Pretty standard solid order for me


----------



## Jo3030 (Jan 2, 2016)

Alright now we're talkin'.


----------



## uberboy1212 (Jan 10, 2017)

Didn't post any earlier because I had +$1.50 peak pay until 2 which isn't normal for me

A good amount of these $6-$7 orders pay over the guaranteed amount sometimes &.50 sometimes $15


----------



## Capitalism (Sep 12, 2019)

Jo3030 said:


> When you say mileage, that's total mileage listed.
> So say, if it says $6 and it's 6.9 miles, you mean the TOTAL 6.9 miles right? Not the miles JUST to the restaurants?
> 
> I had a mental hard & fast rule of $1 a mile in my head.
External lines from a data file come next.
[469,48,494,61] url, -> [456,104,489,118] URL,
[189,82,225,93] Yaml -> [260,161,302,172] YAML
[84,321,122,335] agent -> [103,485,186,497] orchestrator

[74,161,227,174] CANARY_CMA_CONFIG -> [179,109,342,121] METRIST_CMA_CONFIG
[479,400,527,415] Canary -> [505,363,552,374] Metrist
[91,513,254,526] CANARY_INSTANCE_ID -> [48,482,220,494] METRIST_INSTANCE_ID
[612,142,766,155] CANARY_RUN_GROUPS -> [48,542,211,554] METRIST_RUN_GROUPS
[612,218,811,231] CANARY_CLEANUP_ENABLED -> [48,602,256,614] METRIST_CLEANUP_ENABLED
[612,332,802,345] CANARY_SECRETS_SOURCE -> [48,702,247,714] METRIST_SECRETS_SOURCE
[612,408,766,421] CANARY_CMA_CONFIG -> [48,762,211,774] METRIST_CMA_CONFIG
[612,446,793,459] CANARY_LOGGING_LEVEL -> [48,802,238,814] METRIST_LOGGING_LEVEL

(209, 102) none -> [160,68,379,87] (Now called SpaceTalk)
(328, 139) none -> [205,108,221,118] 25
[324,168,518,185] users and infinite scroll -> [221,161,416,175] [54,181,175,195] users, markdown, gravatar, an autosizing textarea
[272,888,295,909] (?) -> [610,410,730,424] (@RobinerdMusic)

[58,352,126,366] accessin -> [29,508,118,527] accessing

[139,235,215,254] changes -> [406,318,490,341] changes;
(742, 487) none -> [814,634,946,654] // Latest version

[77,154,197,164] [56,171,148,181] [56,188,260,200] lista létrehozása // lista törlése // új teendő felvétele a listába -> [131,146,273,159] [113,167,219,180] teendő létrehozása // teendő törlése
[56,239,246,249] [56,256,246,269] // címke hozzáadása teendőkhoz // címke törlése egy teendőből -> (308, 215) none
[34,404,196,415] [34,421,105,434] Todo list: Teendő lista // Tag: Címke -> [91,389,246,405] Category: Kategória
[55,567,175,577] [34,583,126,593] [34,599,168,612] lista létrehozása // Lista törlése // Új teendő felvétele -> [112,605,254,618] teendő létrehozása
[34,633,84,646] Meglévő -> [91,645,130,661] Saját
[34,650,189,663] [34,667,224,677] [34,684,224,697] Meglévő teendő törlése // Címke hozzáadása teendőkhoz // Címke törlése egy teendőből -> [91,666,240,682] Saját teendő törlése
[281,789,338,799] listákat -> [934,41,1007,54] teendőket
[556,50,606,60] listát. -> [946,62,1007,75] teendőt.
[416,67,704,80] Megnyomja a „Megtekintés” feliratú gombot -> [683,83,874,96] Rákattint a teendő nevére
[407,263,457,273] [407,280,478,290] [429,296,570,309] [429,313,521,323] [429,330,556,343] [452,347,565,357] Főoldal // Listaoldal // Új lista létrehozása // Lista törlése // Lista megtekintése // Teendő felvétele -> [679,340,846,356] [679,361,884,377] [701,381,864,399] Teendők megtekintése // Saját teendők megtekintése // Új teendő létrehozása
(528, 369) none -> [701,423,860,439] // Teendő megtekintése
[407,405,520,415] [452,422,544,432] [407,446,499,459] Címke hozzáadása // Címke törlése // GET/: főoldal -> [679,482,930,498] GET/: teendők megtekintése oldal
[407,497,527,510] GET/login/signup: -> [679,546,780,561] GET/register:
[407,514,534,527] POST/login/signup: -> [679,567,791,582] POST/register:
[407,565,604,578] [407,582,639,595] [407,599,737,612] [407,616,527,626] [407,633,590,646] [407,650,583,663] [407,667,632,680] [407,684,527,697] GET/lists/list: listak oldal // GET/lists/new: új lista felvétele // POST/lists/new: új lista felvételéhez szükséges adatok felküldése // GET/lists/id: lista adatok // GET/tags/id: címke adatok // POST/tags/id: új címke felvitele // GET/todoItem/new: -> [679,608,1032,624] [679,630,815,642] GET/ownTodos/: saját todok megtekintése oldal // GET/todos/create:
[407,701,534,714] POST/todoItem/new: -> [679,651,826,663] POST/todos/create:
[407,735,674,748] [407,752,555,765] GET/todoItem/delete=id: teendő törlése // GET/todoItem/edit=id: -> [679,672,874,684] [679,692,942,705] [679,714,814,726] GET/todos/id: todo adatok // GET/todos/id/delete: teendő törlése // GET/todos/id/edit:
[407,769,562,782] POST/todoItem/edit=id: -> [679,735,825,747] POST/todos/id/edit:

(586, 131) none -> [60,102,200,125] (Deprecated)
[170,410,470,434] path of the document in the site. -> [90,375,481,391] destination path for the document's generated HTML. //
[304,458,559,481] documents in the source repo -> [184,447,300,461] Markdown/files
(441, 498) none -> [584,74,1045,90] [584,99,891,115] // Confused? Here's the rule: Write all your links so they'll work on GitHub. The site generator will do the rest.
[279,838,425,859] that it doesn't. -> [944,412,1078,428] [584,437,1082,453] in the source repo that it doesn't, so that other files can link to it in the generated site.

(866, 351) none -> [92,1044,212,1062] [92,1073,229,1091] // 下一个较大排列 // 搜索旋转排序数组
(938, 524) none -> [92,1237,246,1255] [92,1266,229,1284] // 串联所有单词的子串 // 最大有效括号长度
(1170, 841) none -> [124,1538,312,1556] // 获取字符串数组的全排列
If it's 6.9 miles, it better be 7 bucks and above.
> But it looks like the far away trips may be money losers as well, even at a dollar a mile.


Yes for sure..
1$ per mile is not good if u have to put some dead miles back to the nearest restaurants ..


----------



## uberboy1212 (Jan 10, 2017)




----------



## OLDSCHOOLPARAD (May 4, 2019)

DriverMark said:


> One of my key factors. I have 3 hot spots with restaurants. And one area WWAYYYY out to the east I call No Mans Land. 15 minute driver out there, which means 15 minutes back to where you can get next pickup. Better be a good order to entice me out there.
> 
> I want stuff I can flow between the 3 hot spots and be close to my next pickup.
> 
> View attachment 454175


Yup, that's how I roll as well. You gotta know your area though. Lots of trial and error in the beginning.


----------



## FormerTaxiDriver♧ (Apr 5, 2018)

Jo3030 said:


> How are y'all making money taking $3.00 orders?
> Is it just in sheer numbers? You pick up 5 orders from Chipotle at 3.00 each and just 'stay busy' and hope for better tips?
> Please explain to me what DoorDash's allure is.
> 
> ...


You probably should work peak periods, like lunch and dinner hours, then cherry pick your calls. Don't waste gasoline and time over small non- tipping customers.



uberboy1212 said:


> View attachment 454263


That one, I would come in on.


----------



## Prawn Connery (Mar 26, 2020)

Sometimes, it's easier and better to climb the tree and pick the fruit rather than lay on the ground waiting for one to fall in your mouth


----------



## Seamus (Jun 21, 2018)

Jo3030 said:


> How are y'all making money taking $3.00 orders?
> Is it just in sheer numbers? You pick up 5 orders from Chipotle at 3.00 each and just 'stay busy' and hope for better tips?
> Please explain to me what DoorDash's allure is.
> 
> ...


I don't accept anything less than $6 and at minimum the equivalent of $1 per mile. Reject every offer lower than that.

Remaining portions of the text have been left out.